Video Duration 23 minutes 53 seconds
From: TechKnow

Gold at any cost: Illegal mining in Peru

We investigate how illegal gold mining in Peru is turning pristine Amazonian rainforests into toxic wastelands.

For more than 50 million years, the Amazon rainforest has been a cradle of life. Its pristine forests, however, are increasingly under threat because of illegal gold mining.

TechKnow‘s Phil Torres heads to La Pampa, the buffer zone of Tambopata National Reserve, to witness how illegal mining is turning forests into toxic wastelands. There, more than 100,000 acres of rainforest have been cleared.

Torres starts his investigation in Puerto Madonado, the capital of the Madre de Dios (“Mother of God”) region of Peru which is one of the world’s most biodiverse places and also the site of 70 percent of Peru’s illicit gold production. Mining has attracted people from all over the country and Puerto Madonado is home to an estimated 30,000 illegal gold miners.

Luis Fernandez directs the Carnegie Amazon Mercury Ecosystem Project and has been studying the toxic effects of the illegal gold rush since 2000.

Miners chop down trees and use high-pressure water hoses to dissolve the soil, he tells us. This technique can turn a primary rainforest into a barren wasteland in just a matter of days.

The miners also use mercury – which binds with gold and forms an amalgam. These miners are not only exposed to toxic mercury – the chemical and its vapours when they burn it off – they’re also contaminating the land and inadvertently poisoning food chains. Mercury magnifies, Fernandez says, explaining that the more it travels along the food chain the stronger the contamination becomes. Fish from these waters is ending up on dinner plates hundreds of kilometres downstream.

Greg Asner of the Carnegie Department of Global Ecology has developed a high-tech plane called the “Carnegie Airborne Observatory”. This aircraft captured aerial imagery of the devastation in 2013 and also has other features, such as a spectrometer that detects different chemicals. From an environmental perspective, Asner says the miners go “below the biologically active part of the soil, so deep in the soil that there isn’t a science to tell us this forest could ever recover”.

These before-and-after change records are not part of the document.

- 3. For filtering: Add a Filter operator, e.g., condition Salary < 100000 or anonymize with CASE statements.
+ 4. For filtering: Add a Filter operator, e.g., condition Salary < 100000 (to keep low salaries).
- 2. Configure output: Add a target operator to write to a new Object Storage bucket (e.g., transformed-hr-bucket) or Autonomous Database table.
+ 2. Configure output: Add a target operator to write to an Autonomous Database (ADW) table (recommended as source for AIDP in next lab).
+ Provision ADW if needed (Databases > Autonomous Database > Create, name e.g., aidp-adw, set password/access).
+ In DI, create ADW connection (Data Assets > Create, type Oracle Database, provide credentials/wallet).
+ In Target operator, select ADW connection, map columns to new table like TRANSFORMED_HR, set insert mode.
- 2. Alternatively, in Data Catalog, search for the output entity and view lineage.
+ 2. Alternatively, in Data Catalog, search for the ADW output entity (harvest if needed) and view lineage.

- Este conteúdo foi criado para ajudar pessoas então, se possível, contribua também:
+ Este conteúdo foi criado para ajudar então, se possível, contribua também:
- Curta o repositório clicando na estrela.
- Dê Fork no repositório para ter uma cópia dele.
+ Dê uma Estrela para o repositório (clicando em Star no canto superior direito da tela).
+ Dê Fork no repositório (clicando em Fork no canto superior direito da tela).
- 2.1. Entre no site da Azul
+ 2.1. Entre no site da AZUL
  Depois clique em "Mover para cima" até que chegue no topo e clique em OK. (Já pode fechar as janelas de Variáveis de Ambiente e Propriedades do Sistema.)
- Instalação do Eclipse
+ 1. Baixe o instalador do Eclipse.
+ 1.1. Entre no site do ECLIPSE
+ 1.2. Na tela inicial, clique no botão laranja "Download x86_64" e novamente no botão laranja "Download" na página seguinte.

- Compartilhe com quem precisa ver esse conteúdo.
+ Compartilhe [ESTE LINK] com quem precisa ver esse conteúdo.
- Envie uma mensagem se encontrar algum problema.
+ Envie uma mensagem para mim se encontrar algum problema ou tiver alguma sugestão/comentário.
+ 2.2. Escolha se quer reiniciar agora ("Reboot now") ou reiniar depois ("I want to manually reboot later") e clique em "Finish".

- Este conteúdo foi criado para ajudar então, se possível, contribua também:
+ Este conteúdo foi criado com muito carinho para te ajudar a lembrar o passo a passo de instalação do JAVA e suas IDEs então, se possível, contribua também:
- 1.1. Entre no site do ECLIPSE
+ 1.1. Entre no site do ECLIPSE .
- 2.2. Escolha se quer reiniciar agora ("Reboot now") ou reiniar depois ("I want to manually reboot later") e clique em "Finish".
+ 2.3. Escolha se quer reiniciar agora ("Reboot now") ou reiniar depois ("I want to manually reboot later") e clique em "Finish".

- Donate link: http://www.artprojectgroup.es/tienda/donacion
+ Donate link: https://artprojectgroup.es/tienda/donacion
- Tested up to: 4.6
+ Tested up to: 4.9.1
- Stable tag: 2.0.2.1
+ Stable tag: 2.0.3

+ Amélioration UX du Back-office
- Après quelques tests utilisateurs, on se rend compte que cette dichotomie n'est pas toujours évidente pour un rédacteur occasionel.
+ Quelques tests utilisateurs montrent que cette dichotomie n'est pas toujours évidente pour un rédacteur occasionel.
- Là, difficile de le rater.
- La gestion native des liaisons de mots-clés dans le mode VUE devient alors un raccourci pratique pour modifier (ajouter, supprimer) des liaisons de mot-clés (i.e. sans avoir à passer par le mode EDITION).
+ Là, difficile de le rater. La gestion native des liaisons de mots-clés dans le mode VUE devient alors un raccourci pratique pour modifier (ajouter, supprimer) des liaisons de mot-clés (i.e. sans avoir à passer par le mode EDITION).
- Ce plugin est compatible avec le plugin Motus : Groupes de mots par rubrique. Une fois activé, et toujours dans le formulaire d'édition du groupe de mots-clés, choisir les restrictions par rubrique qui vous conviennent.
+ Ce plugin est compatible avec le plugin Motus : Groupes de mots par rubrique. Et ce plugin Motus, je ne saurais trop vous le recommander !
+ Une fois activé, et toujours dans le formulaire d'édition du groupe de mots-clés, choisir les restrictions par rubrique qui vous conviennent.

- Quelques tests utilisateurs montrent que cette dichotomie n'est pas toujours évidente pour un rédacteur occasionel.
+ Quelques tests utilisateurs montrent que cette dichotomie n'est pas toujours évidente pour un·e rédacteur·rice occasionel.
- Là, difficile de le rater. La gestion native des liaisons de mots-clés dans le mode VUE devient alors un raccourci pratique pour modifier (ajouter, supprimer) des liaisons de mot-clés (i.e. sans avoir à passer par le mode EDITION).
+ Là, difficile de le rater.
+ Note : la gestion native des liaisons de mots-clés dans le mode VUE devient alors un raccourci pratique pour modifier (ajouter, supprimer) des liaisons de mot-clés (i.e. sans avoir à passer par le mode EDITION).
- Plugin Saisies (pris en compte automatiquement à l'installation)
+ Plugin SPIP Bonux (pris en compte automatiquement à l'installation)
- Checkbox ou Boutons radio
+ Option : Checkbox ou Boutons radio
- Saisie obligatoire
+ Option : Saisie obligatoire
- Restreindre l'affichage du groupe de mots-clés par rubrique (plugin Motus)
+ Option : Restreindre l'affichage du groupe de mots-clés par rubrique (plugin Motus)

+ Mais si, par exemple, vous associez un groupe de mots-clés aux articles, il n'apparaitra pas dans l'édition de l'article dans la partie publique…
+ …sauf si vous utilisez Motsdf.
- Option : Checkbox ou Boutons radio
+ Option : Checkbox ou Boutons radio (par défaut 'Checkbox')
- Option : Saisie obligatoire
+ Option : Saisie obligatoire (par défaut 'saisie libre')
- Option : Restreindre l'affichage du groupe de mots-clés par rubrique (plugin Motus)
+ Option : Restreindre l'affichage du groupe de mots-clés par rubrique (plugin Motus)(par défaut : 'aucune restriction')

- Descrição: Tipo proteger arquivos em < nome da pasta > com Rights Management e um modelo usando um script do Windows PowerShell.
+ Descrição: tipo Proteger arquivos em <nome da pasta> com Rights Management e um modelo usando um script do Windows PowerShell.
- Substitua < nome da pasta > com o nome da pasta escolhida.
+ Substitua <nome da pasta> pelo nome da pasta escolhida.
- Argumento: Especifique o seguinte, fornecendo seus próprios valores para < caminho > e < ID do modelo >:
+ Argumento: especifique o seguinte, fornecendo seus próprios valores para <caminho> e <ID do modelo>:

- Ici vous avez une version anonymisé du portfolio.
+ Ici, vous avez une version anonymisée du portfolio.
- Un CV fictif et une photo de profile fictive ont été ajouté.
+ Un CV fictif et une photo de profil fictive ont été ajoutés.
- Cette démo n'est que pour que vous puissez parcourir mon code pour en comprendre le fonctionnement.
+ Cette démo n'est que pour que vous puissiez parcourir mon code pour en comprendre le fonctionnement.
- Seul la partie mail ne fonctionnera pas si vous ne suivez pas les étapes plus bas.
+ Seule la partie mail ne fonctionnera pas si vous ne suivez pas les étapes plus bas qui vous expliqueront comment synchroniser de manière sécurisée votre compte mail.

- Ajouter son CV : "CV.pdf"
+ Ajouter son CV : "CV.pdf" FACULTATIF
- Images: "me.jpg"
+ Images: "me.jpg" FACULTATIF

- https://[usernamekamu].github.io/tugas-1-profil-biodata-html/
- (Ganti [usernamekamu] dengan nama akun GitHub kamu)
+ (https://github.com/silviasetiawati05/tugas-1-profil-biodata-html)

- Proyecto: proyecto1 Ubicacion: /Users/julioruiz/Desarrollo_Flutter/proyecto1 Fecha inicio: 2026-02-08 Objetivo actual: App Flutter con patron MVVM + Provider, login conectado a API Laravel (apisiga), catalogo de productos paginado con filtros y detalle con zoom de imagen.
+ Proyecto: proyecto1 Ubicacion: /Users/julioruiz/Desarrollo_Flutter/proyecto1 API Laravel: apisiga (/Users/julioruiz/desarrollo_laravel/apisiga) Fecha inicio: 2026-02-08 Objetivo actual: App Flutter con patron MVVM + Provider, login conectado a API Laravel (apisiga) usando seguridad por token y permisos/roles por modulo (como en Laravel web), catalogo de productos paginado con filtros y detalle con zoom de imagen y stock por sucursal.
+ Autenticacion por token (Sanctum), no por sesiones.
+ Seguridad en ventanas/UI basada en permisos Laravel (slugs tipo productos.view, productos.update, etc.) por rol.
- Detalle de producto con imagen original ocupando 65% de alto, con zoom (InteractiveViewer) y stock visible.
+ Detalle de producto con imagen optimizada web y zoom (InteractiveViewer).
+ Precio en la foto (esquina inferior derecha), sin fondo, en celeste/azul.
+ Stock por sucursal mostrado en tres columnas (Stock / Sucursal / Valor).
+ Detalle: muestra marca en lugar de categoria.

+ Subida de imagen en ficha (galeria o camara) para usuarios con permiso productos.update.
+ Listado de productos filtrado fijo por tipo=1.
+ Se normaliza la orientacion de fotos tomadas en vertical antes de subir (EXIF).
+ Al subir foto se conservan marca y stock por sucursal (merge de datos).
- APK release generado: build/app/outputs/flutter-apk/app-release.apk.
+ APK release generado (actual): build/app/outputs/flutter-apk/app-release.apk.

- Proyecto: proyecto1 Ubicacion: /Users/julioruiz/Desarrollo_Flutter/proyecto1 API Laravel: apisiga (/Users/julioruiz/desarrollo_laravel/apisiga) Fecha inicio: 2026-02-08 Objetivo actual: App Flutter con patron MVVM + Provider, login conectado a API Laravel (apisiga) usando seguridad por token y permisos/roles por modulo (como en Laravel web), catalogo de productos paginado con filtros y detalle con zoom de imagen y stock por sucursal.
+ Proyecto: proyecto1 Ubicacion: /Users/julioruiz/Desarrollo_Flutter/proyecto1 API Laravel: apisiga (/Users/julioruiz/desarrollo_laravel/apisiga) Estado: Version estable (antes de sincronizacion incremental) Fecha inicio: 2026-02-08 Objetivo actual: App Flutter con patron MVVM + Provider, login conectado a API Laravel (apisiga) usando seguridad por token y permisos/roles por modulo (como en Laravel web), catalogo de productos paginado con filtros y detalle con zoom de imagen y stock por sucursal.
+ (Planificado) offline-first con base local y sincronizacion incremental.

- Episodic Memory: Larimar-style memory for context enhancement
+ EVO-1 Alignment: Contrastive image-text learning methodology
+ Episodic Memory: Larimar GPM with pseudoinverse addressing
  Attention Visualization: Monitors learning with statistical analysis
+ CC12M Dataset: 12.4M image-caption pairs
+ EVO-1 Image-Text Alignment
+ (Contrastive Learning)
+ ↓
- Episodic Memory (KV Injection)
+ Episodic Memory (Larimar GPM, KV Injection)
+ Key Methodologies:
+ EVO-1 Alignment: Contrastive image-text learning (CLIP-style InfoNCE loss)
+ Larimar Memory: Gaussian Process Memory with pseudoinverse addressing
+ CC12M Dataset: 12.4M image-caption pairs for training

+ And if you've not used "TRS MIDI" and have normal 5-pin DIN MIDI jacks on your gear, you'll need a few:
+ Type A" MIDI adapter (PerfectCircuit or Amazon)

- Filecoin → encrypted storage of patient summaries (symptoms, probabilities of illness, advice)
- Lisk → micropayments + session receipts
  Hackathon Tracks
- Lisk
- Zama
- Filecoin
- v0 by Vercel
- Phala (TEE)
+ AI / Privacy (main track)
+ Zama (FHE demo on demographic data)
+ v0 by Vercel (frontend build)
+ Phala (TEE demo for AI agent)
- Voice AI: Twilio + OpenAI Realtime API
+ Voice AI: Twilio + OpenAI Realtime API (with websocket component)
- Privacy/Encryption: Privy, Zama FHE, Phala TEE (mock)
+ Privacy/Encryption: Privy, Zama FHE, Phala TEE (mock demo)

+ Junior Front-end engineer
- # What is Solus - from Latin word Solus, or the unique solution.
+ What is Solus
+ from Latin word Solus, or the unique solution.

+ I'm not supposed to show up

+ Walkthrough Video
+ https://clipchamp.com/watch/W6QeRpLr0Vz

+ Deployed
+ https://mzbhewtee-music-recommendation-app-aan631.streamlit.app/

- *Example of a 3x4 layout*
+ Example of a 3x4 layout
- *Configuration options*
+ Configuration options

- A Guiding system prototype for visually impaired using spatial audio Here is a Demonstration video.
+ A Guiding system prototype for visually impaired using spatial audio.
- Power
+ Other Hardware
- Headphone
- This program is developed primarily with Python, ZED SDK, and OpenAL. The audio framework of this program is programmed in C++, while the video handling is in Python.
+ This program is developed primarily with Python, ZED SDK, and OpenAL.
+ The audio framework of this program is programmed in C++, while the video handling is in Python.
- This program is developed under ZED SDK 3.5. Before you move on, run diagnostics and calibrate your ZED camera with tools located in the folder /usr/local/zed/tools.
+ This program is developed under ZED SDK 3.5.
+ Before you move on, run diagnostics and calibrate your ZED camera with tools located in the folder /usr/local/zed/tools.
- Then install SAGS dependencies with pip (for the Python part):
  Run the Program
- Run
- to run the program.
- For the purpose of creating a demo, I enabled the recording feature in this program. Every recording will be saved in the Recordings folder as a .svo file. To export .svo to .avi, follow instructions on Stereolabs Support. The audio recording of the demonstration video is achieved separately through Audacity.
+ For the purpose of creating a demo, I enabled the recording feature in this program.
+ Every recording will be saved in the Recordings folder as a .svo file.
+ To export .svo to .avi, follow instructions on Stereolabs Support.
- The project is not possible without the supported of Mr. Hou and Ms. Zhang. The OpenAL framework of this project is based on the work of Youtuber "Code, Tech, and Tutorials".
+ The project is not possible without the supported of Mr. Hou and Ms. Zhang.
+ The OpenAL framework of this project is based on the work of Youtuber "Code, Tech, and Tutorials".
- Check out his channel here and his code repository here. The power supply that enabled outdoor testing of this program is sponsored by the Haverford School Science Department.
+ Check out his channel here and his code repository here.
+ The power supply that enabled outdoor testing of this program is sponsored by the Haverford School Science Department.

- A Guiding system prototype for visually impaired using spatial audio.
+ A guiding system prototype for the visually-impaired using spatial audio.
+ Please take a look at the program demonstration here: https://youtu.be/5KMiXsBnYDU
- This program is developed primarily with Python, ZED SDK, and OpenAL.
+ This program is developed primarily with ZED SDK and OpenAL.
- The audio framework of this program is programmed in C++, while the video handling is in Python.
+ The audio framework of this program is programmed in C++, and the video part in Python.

Ernesto Raez Luna, a former adviser of the Ministry of Environment, says there are government efforts to try and crack down on illegal mining. 

He says, the mining is “sad beyond words. We are talking of some of the most biologically diverse forests on earth, places where you could spend two full hours watching just what’s taking place on one branch of one tree … I am absolutely convinced that human beings have a right to nature.”